Música litúrgica
Por: Sem. Josué Luna Ordóñez
Cuarto de Teología
La alabanza
en la Iglesia es muy importante, muchos salmos nos hablan de ello: «Cantad
para el Señor… Alabad al Señor que la música es buena… Alabad al Señor todas
las naciones… Cantad al Señor, bendecid su nombre…»,
pero es precisamente dentro de la Eucaristía donde esta alabanza se concretiza
de modo perfecto, pues se une al verdadero sacrificio que nos da la salvación.

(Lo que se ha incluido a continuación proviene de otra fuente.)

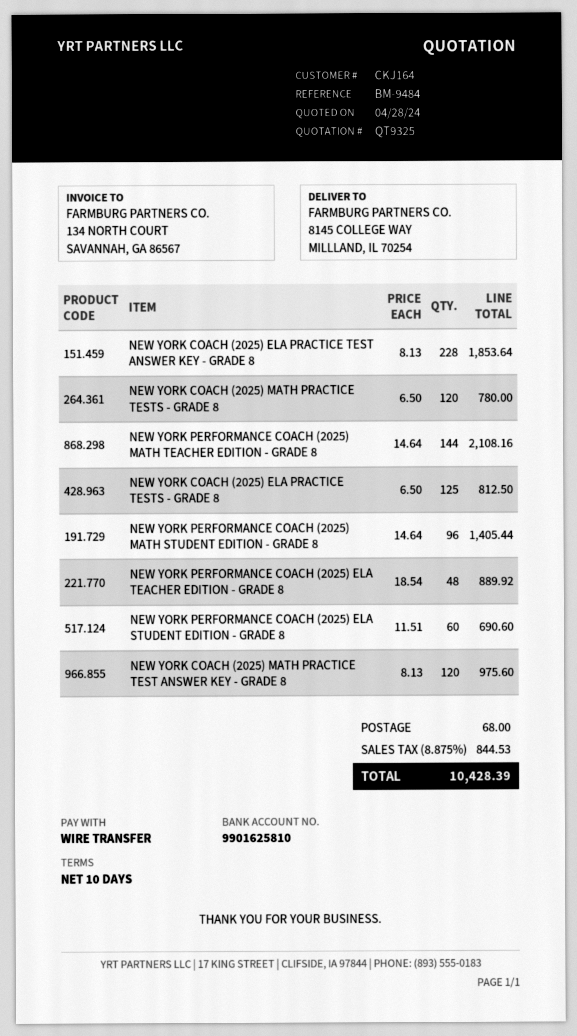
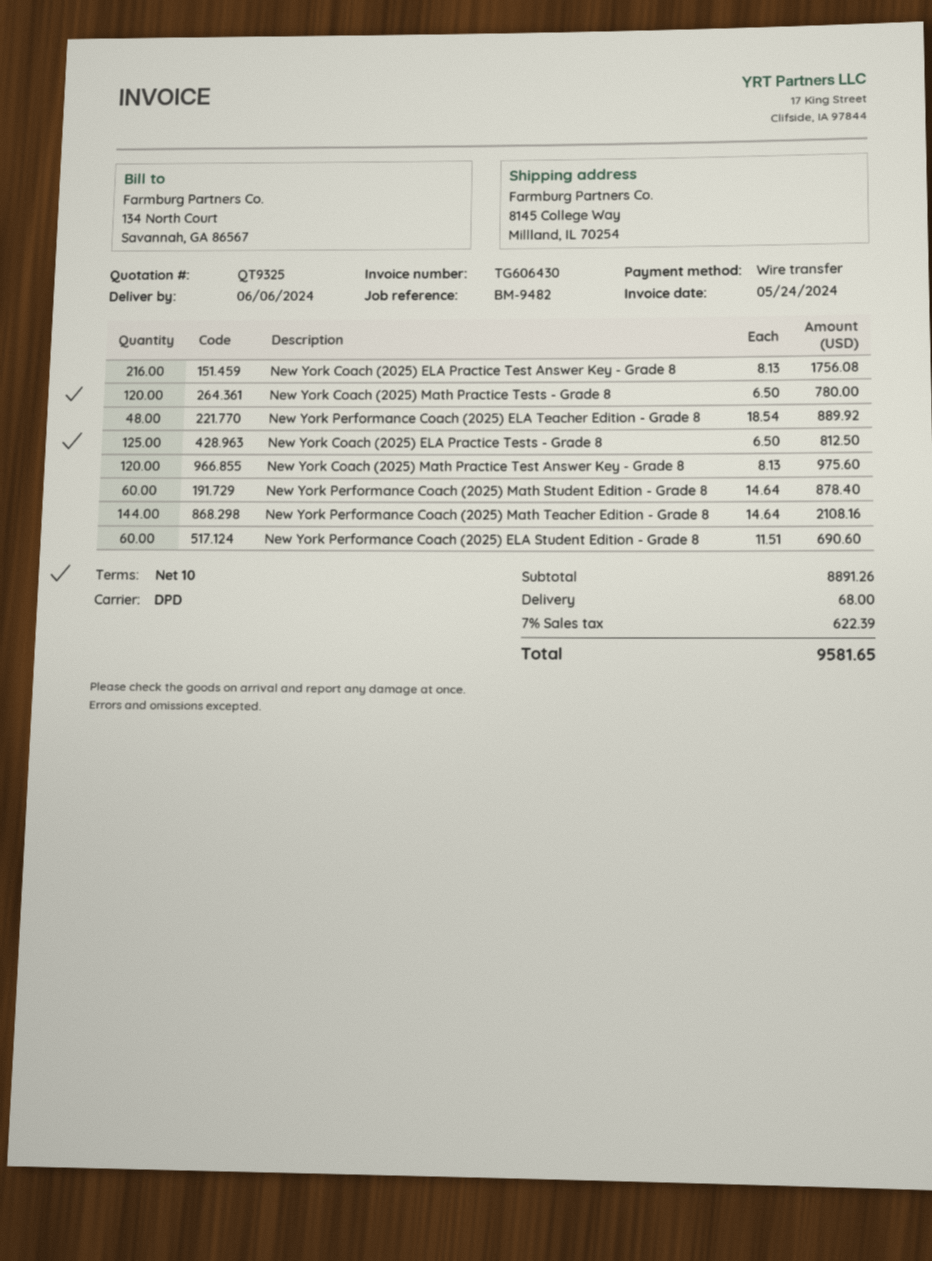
reference: BM-9484 -> BM-9482
NEW YORK COACH (2025) ELA PRACTICE TEST ANSWER KEY - GRADE 8: 228 x 8.13 = 1853.64 -> 216 x 8.13 = 1756.08
NEW YORK PERFORMANCE COACH (2025) MATH STUDENT EDITION - GRADE 8: 96 x 14.64 = 1405.44 -> 60 x 14.64 = 878.40
tax: 8.875% = 844.53 -> 7% = 622.39
total: 10428.39 -> 9581.65

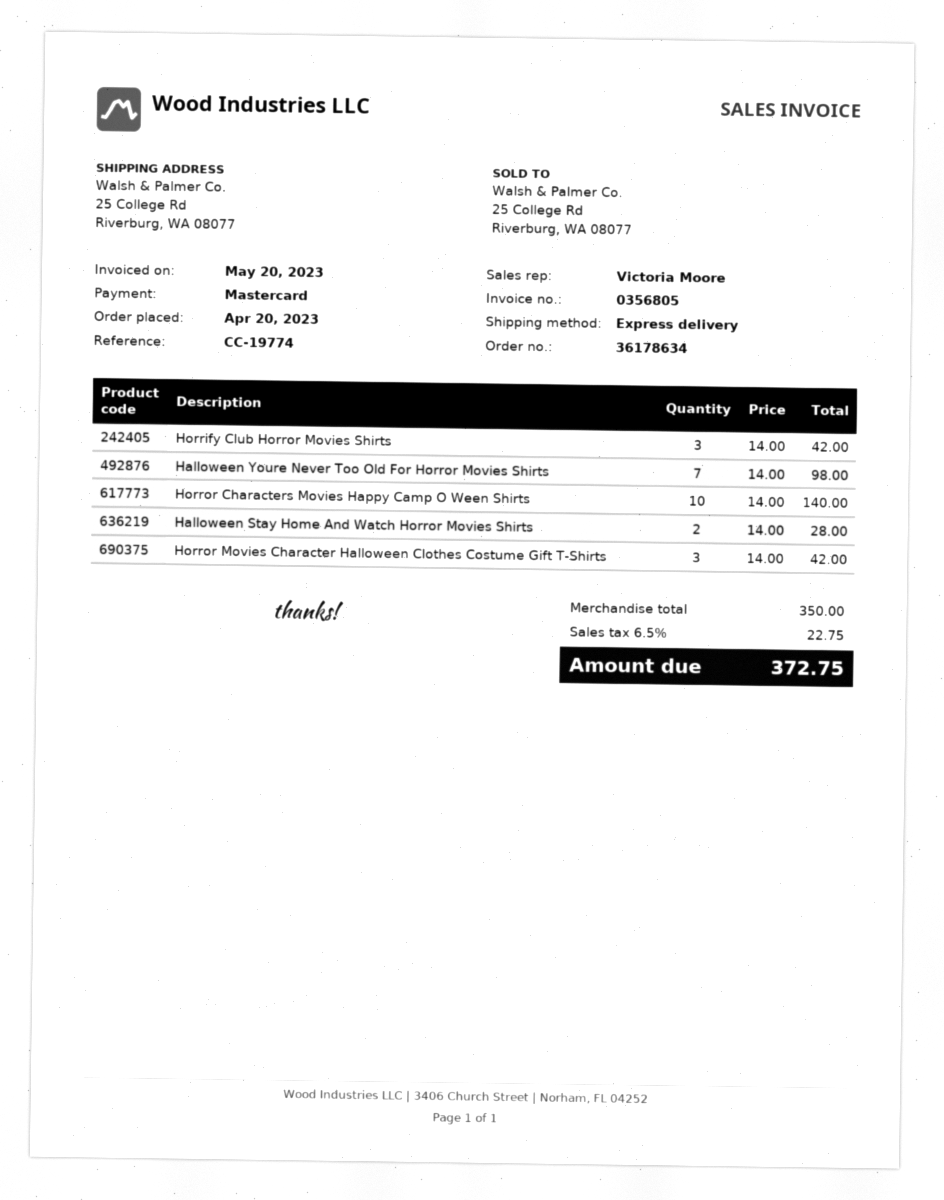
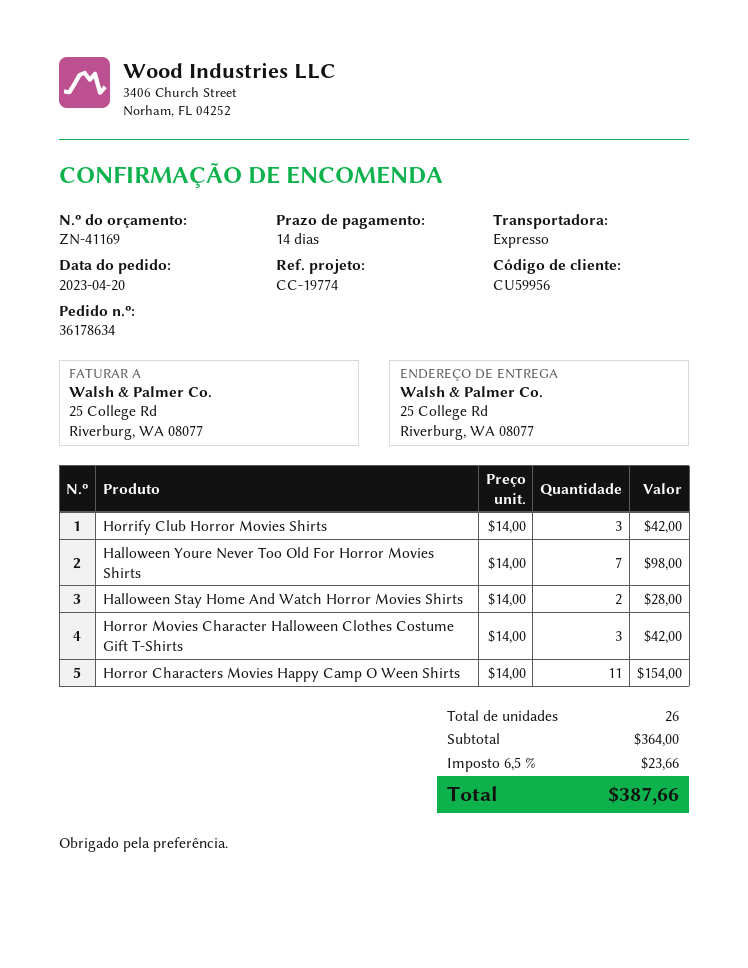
Horror Characters Movies Happy Camp O Ween Shirts: 10 x 14.00 = 140.00 -> 11 x 14.00 = 154.00
subtotal: 350.00 -> 364.00
tax: 6.5% = 22.75 -> 6.5% = 23.66
total: 372.75 -> 387.66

En el Aleluya elevamos nuestras mejores voces,
nos unimos en el Hallel que es la alabanza
suprema que sólo la divinidad merece. Aleluya
es el canto para Dios por excelencia, con el que se resalta cuánto merece de
nuestras voces, nuestra mente y todo nuestro corazón.
Este canto
une a la comunidad y la hace presente, hace que la fiesta de la palabra se
torne de modo alegre y gustoso; así también, nos prepara para el encuentro con
la palabra hecha carne en el Evangelio.
El Aleluya tiene que ser cantado con
decoro, presencia, claridad, armonía y de modo sencillo, de manera que resulte
atractivo y fácil de cantar para la comunidad, incluso al tener un primer
encuentro con el canto.
La alegría
que expresa el canto tendrá que llevarnos a expresar el gozo que tenemos de estar
en la casa de Dios, para prepararnos a escucharle y porque su presencia nos
llena en un júbilo que no tiene igual.
Es por eso
que el Aleluya se omite en el tiempo
de Cuaresma, para preparar un impulso que desborde en felicidad para la Pascua,
pues Jesucristo resucitado viene a quedarse finalmente entre nosotros y en
perfecta alegría nos lleva al Padre.